Dienstag, 2. März 2010

Kritik der Kritik: Nachschlag

Jeder von uns kennt es: wir stehen staunend in einer erklärungsbedürftigen Ausstellung und greifen schließlich zum Begleitheft, um zu erfahren wofür wir eigentlich unser Eintrittsgeld angelegt haben. Dort stoßen wir dann auf postdadaistische Phrasen aus esoterisch klingenden Satzungetümen. Ein Beispiel: „Die Bilder wollen es dem Transponieren ins Wort schwer machen. Die Bilder sind pure Malerei und wollen nichts anderes sein. Allein die Farbe trägt das Bild. Sie organisiert eine abstrakte Komposition, die ganz für sich gesehen werden will. Aber das Bild ist nicht frei von gegensätzlichen Assoziationen, z.B. an Landschaften, und will auch das nicht sein.“ Kein Witz - dass ist nicht von mir, dass hat wirklich jemand geschrieben und womöglich sogar ernst gemeint. Oder ein anderes Beispiel: „Das Analytische tritt auf im Gewand des Vorläufigen und beatmet die Vorlage durch ihre ständigen Zweifel.“ Nach Konsumieren solcher Texte sind wir so klug als wie zuvor. Doch alles wird besser.

Die offizielle Kunstkritik hat – ich bediene mich hier mal der Sedlmeyrschen Ausdrucksweise – wohl bemerkt dass sie ihre Mitte verloren hat und kuriert diesen pathologischen Befund mit verzückten Erlebnisschilderungen. So zum Beispiel in einem Text, der von der Kunsthalle Baden-Baden (!) herausgegeben wurde: „Still perlt die Oos die Lichtenthaler Allee entlang. Oos – das lässt sich auch als der vervielfältigte Buchstabe O verstehen: eine gekringelte, vielfach verschlungene Linie. Aus diesen Os, letztlich aus dem Bach, formte Olaf Metzel zwei geflochtene Fußmatten, kaum zu unterscheiden von Abtretern vor der Wohnungstür. Nun liegen sie da, als Bronze zum festen Bild geformt, vor der Kunsthalle und am Ufer der Oos.“ In diesem Beispiel versuchte man nicht den fehlenden Inhalt des Kunstwerkes durch Verschleierung zu kompensieren, sondern man gab ihm die kunstkritische Weihe durch einen pseudolyrischen Aufsatz.

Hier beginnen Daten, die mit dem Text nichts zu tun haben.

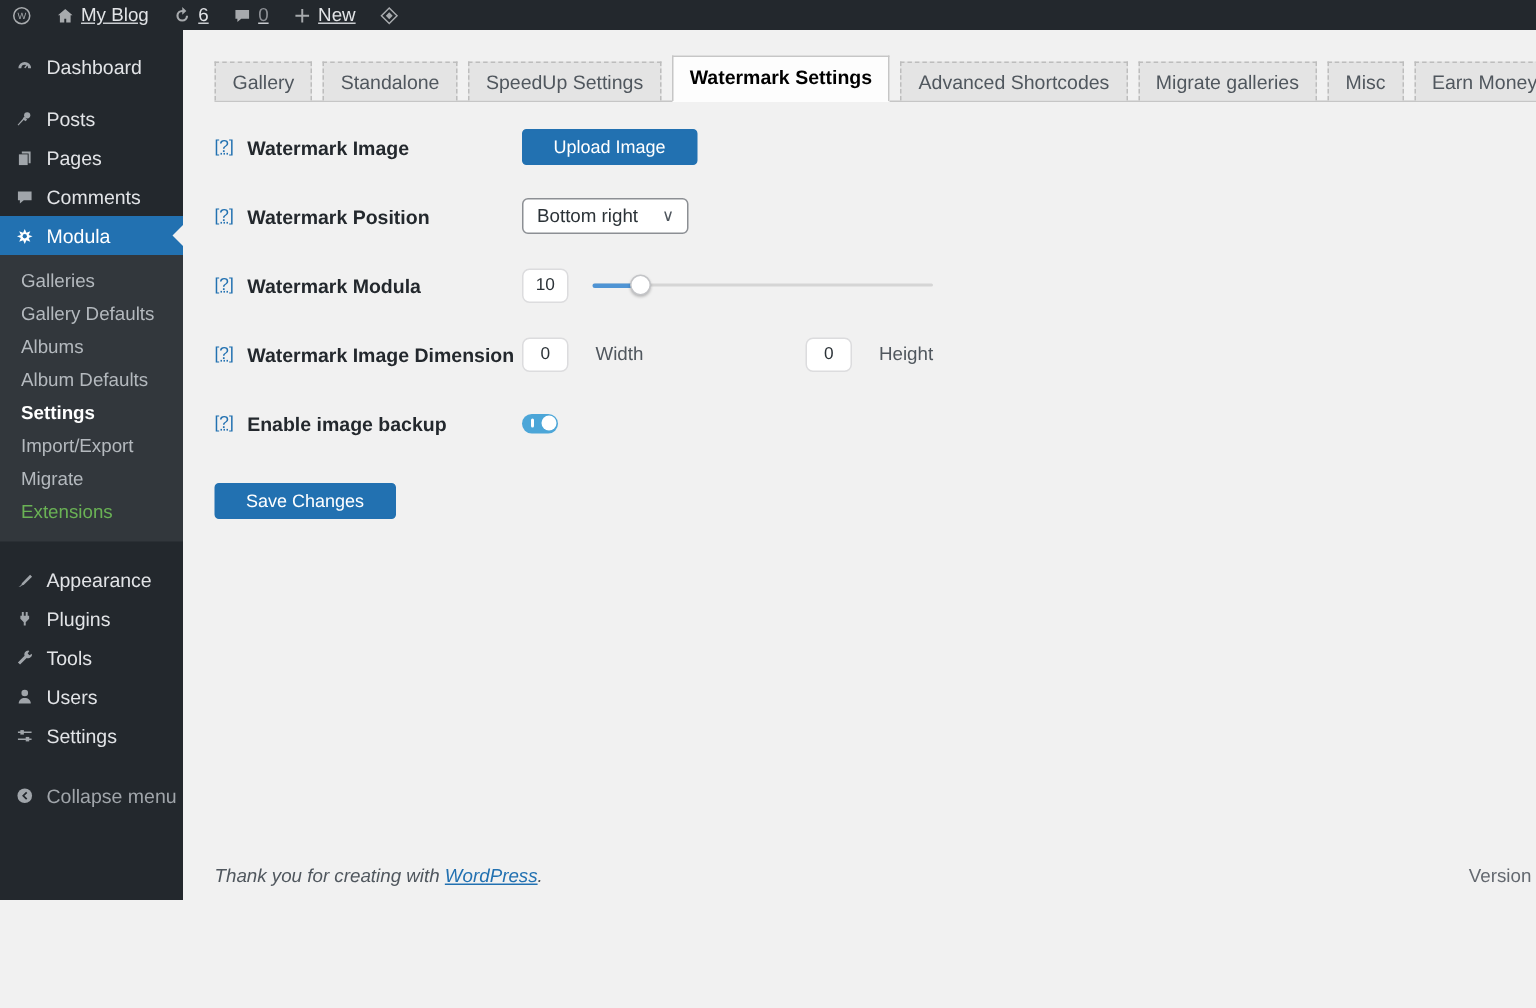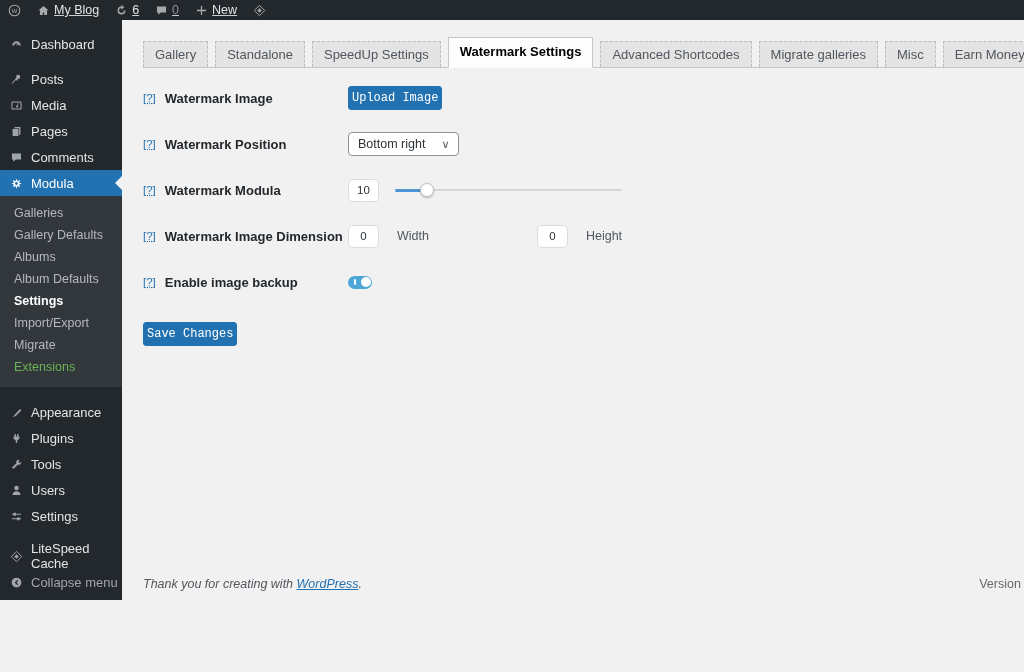"Media" div.menu-item { html: <div> <span> <svg> <rect></rect> <path></path> </svg> </span> <span>Media</span> </div> -> none }
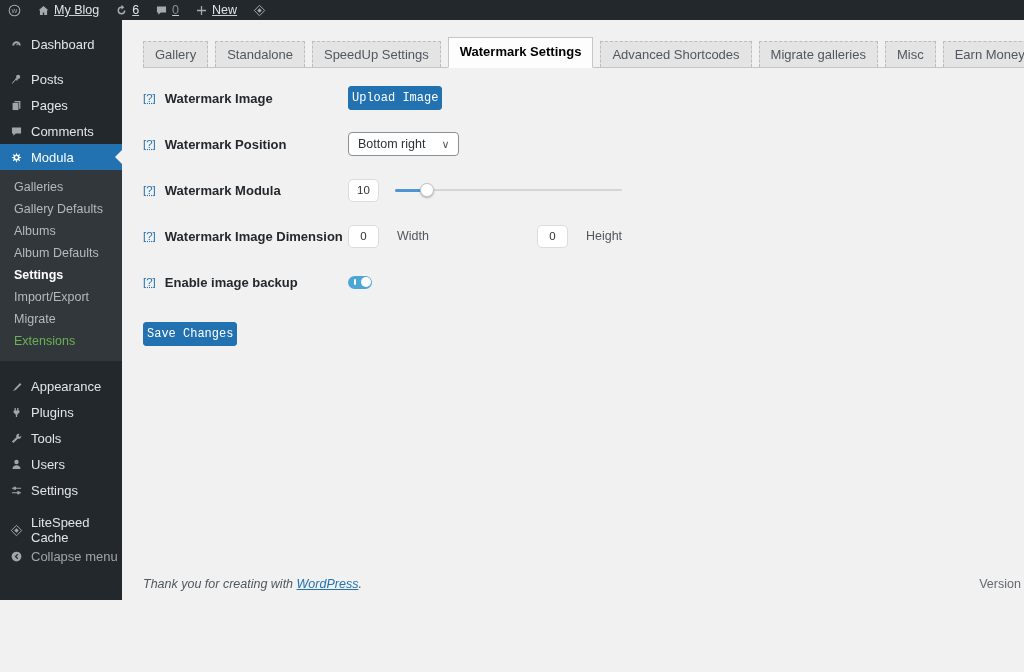"Upload Image" .btn { font-family: Liberation Mono, monospace -> Liberation Sans, sans-serif; padding: 4px 3px -> 4px 20px }
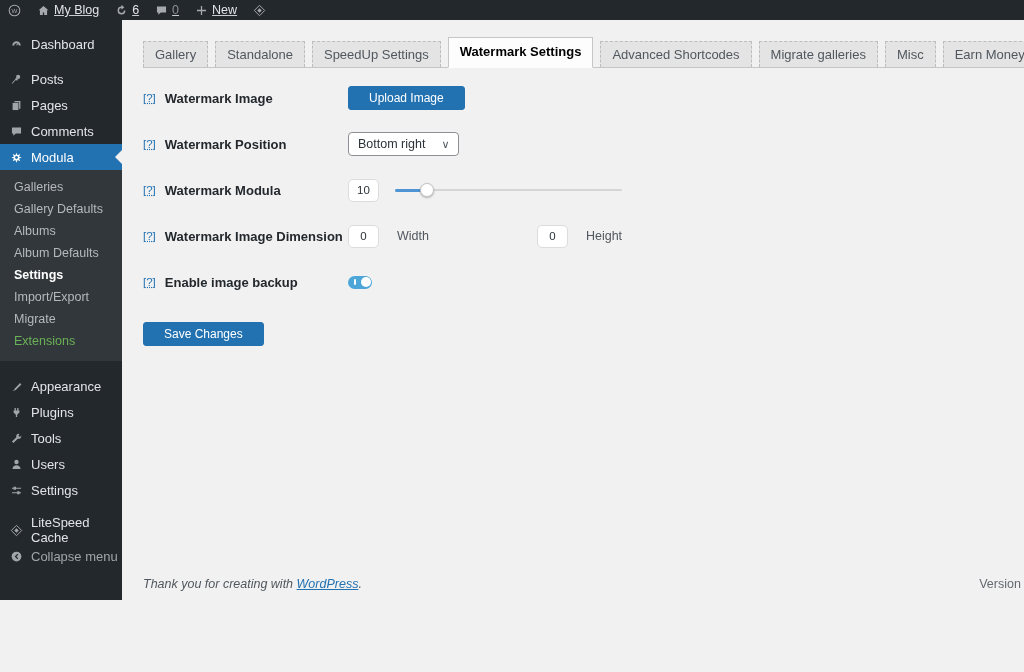"LiteSpeed Cache" div.menu-item { html: <div> <span> <svg> <path></path> <path></path> </svg> </span> <span>LiteSpeed Cache</span> </div> -> none }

Kurios auch der offizielle Text zu Liam Gillicks Einbauküche im Deutschen Pavillon der Biennale in Venedig. Hier ein Auszug: „Liam Gillick hat sein tägliches Arbeitsumfeld – seine Küche, die er als improvisiertes Studio nutzt – in den Deutschen Pavillon übertragen. Nach monatelangem Arbeiten in seiner eigenen Küche, umschlichen von der Katze seines Sohnes, beschäftigte er sich mit den Fragen „Wer spricht? Wer spricht mit wem und mit welcher Berechtigung?”, während die Katze stets versuchte, seine Arbeit zu unterbrechen.“ Offensichtlich will man uns hier mitteilen, dass Liam Gillick monatelang in seiner Küche saß um auf eine Idee zu kommen wie er den Deutschen Pavillon bespielen soll. Und dass ihn die Katze seines Sohnes dabei ständig gestört hat. Dass deckt sich auch mit Aussagen die Gillick selber in Interviews gegeben hat. Wünschen wir uns aber eine Kunstkritik in der wir uns für den Künstler fremdschämen müssen? Weil der nämlich keine Eingebung hatte und man uns dies nun zwischen den Zeilen mitteilen muss?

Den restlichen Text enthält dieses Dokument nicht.